A few weeks ago, I received an e-mail from a son concerned about his 80-year-old mother’s home, which apparently has its driveway a few feet on a neighbor’s vacant lot. He reports his mother has owned her home about 40 years and the driveway was installed by the builder.
A new owner has purchased the adjoining vacant lot and wants the driveway moved. Can the 80-year-old homeowner be forced to move the driveway she (and her late husband) used for more than 40 years? You will soon know the answer.
Purchase Bob Bruss reports online.
ALMOST EVERY PROPERTY IS SUBJECT TO EASEMENTS. Even if your property is out in the rural “boondocks,” it probably has one or more easements affecting it. The definition of an easement is the legal right of another to use part of your property.

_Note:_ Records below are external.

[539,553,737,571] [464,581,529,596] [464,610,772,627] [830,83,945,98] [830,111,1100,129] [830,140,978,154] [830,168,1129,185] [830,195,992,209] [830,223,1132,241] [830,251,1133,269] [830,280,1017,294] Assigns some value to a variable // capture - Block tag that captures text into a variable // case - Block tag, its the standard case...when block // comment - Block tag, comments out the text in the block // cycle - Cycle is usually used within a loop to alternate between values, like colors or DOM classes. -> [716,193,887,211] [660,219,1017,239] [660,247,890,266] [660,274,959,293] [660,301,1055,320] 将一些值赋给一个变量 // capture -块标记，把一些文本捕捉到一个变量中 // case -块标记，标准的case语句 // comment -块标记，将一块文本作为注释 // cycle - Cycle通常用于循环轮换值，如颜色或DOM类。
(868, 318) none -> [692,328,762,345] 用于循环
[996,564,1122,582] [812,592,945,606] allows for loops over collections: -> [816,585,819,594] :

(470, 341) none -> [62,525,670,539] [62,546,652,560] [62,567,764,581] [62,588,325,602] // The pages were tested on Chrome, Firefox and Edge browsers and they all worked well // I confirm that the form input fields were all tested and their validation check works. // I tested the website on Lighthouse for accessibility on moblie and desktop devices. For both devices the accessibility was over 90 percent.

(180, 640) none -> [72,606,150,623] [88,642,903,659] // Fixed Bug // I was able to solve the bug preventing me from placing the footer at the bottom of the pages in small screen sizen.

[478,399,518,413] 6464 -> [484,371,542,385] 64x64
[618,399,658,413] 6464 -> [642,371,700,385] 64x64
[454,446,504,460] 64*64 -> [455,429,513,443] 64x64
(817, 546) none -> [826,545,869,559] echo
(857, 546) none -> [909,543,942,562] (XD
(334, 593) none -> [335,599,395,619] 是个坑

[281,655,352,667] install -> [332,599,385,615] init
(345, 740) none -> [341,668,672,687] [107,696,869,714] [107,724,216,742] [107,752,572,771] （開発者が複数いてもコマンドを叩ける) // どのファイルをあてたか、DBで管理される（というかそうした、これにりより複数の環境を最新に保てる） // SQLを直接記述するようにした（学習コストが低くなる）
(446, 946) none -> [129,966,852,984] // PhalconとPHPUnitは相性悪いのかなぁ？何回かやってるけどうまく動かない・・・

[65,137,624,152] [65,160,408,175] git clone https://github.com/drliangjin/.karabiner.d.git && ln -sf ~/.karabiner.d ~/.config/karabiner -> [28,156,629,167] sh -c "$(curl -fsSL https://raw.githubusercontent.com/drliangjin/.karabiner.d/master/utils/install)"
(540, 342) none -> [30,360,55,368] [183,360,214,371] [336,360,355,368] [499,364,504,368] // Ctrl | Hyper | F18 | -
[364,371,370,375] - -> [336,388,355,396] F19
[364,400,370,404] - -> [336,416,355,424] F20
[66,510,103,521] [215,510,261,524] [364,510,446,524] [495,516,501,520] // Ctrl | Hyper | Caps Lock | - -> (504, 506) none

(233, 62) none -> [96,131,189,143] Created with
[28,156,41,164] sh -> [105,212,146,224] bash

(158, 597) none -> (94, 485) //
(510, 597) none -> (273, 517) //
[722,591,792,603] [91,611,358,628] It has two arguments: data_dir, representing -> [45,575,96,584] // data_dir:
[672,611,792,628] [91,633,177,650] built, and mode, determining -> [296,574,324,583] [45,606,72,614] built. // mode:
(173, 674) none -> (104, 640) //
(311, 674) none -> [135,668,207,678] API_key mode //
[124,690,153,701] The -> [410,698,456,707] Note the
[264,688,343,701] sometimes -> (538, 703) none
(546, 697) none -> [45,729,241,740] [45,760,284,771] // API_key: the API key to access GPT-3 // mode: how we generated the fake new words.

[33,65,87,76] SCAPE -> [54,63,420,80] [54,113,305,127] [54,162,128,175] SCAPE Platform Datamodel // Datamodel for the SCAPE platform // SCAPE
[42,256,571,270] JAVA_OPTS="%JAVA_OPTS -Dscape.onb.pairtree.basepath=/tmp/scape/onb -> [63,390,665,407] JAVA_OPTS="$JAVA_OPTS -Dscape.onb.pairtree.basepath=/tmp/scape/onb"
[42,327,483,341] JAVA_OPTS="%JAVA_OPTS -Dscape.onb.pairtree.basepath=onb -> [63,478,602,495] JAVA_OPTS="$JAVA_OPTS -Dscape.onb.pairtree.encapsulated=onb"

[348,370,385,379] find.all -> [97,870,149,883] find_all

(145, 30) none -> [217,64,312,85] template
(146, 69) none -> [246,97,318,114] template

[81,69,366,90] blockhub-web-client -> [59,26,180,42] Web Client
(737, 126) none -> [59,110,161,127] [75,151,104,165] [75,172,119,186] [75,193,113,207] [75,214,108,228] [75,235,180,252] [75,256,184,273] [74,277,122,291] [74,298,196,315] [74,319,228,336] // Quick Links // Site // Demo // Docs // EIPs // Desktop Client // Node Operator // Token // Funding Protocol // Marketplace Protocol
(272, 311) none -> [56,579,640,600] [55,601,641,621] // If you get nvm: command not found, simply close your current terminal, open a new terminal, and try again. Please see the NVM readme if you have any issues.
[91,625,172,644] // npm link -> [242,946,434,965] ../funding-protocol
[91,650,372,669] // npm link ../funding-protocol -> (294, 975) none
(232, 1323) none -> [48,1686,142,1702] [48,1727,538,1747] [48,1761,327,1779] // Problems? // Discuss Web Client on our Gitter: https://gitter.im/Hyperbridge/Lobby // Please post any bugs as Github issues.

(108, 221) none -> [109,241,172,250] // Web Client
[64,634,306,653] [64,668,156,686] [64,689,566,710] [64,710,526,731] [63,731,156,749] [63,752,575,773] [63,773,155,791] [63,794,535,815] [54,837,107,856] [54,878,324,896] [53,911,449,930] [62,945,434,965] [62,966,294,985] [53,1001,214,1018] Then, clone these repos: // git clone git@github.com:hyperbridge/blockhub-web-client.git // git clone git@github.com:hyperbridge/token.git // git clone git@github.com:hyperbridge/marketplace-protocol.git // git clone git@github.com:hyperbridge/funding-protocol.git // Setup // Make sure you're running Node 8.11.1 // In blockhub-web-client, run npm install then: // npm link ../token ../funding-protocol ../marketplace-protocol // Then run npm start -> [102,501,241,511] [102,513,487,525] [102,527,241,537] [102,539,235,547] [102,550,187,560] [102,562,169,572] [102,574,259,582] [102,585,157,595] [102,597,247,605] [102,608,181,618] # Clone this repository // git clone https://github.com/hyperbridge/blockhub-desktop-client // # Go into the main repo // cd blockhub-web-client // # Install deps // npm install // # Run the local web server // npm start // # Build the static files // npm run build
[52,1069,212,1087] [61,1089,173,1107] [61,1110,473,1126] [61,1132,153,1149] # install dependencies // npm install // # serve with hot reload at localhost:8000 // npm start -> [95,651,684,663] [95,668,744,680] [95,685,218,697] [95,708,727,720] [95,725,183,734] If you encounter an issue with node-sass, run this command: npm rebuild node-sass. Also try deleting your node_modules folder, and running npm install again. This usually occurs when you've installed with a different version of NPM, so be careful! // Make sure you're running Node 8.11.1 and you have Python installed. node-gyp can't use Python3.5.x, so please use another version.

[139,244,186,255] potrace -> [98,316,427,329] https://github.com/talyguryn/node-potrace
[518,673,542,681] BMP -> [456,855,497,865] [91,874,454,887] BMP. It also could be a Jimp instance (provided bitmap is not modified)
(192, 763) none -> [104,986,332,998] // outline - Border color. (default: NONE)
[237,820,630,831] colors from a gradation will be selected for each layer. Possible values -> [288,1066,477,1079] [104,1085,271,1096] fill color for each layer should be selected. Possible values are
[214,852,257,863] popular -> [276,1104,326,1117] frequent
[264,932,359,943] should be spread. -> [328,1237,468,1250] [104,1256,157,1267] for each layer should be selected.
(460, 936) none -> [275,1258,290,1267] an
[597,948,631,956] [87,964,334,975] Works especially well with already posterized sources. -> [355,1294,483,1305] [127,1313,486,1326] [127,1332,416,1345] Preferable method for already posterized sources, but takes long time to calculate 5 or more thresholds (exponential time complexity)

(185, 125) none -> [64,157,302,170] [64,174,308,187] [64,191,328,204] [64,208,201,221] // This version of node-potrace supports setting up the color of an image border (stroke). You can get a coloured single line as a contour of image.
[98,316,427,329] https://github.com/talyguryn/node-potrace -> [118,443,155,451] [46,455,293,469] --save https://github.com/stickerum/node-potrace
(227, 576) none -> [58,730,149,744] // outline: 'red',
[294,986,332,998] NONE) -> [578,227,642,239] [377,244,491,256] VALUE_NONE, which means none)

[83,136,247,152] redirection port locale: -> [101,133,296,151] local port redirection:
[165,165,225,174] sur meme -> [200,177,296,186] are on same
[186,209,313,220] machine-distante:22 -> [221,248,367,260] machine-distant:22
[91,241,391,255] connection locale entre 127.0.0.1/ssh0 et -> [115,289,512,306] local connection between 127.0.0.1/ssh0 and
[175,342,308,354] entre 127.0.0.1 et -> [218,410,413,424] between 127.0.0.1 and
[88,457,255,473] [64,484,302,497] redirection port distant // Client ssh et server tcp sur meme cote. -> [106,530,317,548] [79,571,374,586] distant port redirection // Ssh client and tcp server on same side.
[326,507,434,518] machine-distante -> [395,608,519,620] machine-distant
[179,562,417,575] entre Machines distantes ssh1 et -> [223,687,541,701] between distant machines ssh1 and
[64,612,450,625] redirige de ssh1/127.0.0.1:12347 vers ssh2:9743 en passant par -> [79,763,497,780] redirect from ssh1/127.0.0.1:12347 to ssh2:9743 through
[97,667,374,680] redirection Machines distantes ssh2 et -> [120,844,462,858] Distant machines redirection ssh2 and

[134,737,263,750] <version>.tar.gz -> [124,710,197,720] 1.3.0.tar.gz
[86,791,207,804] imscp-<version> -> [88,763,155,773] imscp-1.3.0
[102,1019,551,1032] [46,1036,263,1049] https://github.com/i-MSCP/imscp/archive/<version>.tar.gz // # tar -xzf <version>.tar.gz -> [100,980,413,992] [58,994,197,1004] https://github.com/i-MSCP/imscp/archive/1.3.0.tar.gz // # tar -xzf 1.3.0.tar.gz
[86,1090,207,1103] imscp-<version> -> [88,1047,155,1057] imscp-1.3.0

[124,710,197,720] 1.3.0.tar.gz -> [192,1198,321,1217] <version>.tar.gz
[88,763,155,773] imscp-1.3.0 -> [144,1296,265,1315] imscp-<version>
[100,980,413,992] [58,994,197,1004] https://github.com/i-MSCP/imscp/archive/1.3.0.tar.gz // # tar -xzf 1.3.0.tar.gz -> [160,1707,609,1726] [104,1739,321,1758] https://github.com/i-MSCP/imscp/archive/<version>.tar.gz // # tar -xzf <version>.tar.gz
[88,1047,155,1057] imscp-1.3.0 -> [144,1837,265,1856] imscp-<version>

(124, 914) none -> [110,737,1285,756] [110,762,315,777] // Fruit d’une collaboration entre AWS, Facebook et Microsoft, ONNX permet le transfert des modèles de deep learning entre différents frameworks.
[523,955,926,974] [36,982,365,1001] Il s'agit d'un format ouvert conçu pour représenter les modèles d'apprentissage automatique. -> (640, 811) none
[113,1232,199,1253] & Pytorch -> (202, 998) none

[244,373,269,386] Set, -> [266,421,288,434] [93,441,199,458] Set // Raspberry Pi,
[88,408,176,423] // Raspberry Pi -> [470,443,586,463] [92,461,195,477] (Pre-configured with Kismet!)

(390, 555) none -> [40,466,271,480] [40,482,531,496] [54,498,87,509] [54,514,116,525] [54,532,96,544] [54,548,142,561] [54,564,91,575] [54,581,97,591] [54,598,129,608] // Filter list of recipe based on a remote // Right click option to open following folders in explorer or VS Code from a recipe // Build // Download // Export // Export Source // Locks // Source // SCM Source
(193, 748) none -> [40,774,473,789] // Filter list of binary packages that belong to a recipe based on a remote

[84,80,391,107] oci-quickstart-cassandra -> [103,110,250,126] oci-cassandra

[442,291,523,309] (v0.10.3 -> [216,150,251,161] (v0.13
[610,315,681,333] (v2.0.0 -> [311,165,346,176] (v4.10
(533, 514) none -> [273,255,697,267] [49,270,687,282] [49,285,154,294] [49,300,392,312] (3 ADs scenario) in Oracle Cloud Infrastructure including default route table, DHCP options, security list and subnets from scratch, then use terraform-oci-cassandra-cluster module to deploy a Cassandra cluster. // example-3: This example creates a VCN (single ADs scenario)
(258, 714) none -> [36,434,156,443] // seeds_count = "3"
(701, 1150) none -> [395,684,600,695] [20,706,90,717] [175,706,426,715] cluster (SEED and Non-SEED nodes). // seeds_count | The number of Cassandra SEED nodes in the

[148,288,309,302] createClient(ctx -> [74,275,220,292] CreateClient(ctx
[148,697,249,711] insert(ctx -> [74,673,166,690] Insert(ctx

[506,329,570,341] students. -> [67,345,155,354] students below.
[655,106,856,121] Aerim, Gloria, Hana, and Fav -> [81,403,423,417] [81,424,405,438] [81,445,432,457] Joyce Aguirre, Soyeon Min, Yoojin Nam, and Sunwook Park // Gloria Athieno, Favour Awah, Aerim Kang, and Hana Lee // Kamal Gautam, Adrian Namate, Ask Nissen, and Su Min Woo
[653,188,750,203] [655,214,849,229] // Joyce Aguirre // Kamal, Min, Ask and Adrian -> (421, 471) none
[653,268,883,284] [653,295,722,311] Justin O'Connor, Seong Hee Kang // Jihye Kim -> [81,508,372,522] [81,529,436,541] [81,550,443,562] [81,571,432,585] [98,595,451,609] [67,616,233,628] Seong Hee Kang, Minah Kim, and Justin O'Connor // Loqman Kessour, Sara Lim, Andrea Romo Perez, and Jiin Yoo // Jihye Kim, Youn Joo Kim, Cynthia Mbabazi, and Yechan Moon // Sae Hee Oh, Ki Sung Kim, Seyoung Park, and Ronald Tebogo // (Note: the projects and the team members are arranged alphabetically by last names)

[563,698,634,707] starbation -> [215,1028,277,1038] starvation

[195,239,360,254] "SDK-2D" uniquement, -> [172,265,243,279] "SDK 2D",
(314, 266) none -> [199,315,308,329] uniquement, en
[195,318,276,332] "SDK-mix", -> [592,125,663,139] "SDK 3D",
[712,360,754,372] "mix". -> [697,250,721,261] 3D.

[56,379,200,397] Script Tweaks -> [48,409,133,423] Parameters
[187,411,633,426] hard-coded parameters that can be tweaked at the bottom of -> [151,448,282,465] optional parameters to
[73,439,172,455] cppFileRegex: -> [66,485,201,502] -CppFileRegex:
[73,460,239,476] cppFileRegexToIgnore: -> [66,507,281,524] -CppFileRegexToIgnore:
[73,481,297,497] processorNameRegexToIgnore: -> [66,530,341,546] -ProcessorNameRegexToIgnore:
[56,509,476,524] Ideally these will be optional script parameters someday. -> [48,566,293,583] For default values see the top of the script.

Examples include utility easements, above or below ground, for power lines, phone lines, water pipes, sewer pipes, gas lines, and TV cable lines. Without these free easements, most utilities would not agree to serve individual parcels.
More easement examples include the legal or implied right of individuals to pass over a neighbor’s property, such as for a driveway. Most of these easements were created when the subdivision was developed, or the lots were subdivided.
Although very rare, an easement by necessity can be created to reach a landlocked parcel that has no access to a public road. Creating such an easement usually requires legal action against an adjoining neighbor. But it creates tremendous increased property value for the owner of the landlocked parcel.
Here is a closer look at these three principal types of easements:
1–WATCH OUT FOR A PRESCRIPTIVE EASEMENT. If you use part of your neighbor’s property without permission, or someone uses part of your property even after you tell them to stop, a prescriptive easement for permanent use might arise.
That is the situation described in the first paragraph where the homeowner used her driveway over the adjoining property more than 40 years without permission.
The legal tests to acquire a prescriptive easement over the property of another owner are (a) open (obvious, not secretive), (b) notorious (clearly visible), (c) hostile (without the landowner’s consent), and (d) continuous (without interruption) for the number of years required by state law.
Payment of property taxes is not required, as it is to acquire title to the entire property by adverse possession. The minimum prescriptive easement hostile use time is just five years in California. But it is 30 years in Texas. Other states having varying time tests.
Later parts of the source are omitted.